ACTION ITEM: Each line from the one that includes "- Also I like" to the last line of the data below should be set down exactly; no other lines are wanted.

-- GIVEN RECORDS follows --

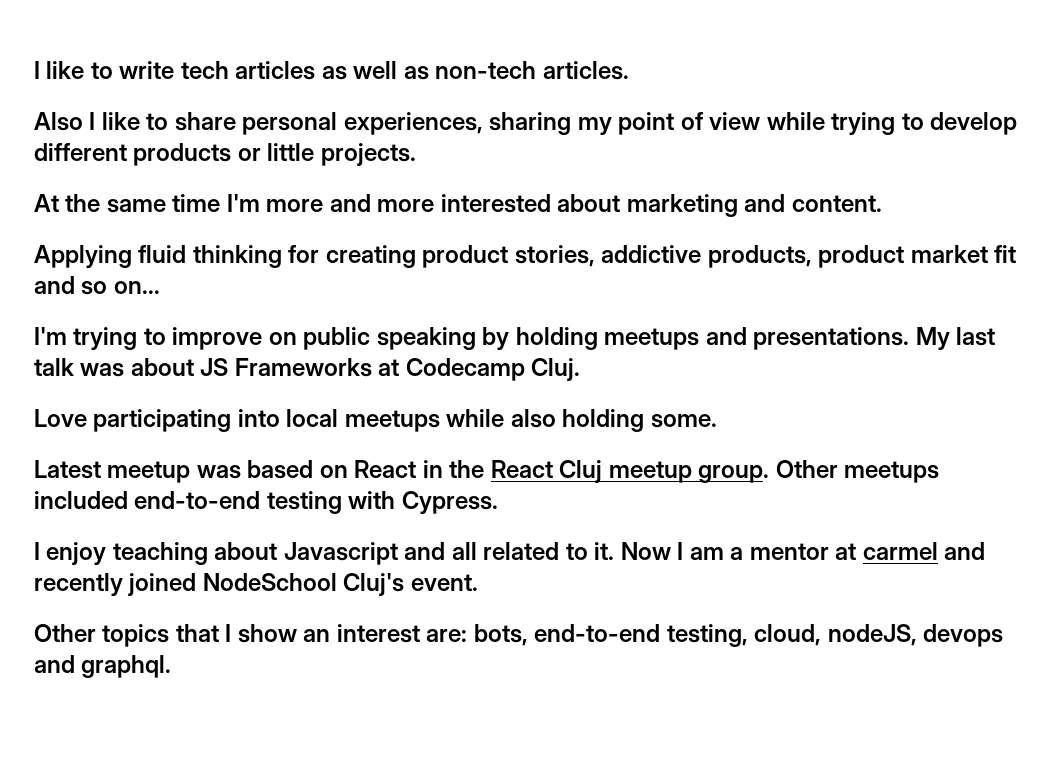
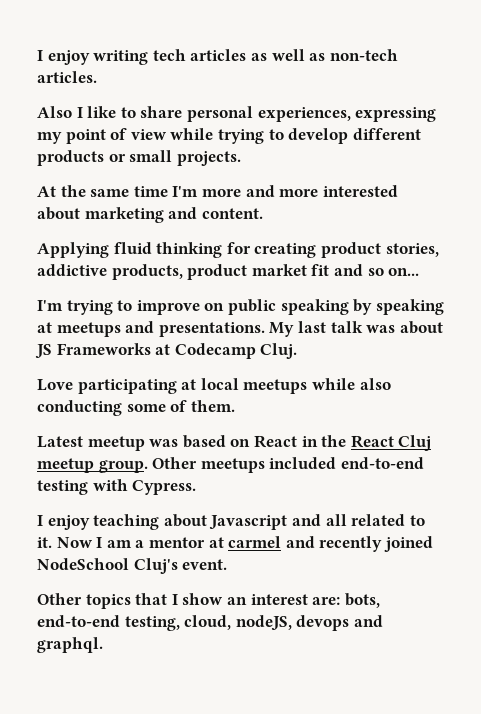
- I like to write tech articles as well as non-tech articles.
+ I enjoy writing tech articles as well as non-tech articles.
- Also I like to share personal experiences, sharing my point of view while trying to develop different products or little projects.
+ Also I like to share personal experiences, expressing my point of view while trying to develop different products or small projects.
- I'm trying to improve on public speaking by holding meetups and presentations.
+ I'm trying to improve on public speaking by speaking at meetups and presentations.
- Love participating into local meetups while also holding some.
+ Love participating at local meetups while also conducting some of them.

-- GIVEN RECORDS concluded --

OUTPUT BELOW:
- Also I like to share personal experiences, sharing my point of view while trying to develop different products or little projects.
+ Also I like to share personal experiences, expressing my point of view while trying to develop different products or small projects.
- I'm trying to improve on public speaking by holding meetups and presentations.
+ I'm trying to improve on public speaking by speaking at meetups and presentations.
- Love participating into local meetups while also holding some.
+ Love participating at local meetups while also conducting some of them.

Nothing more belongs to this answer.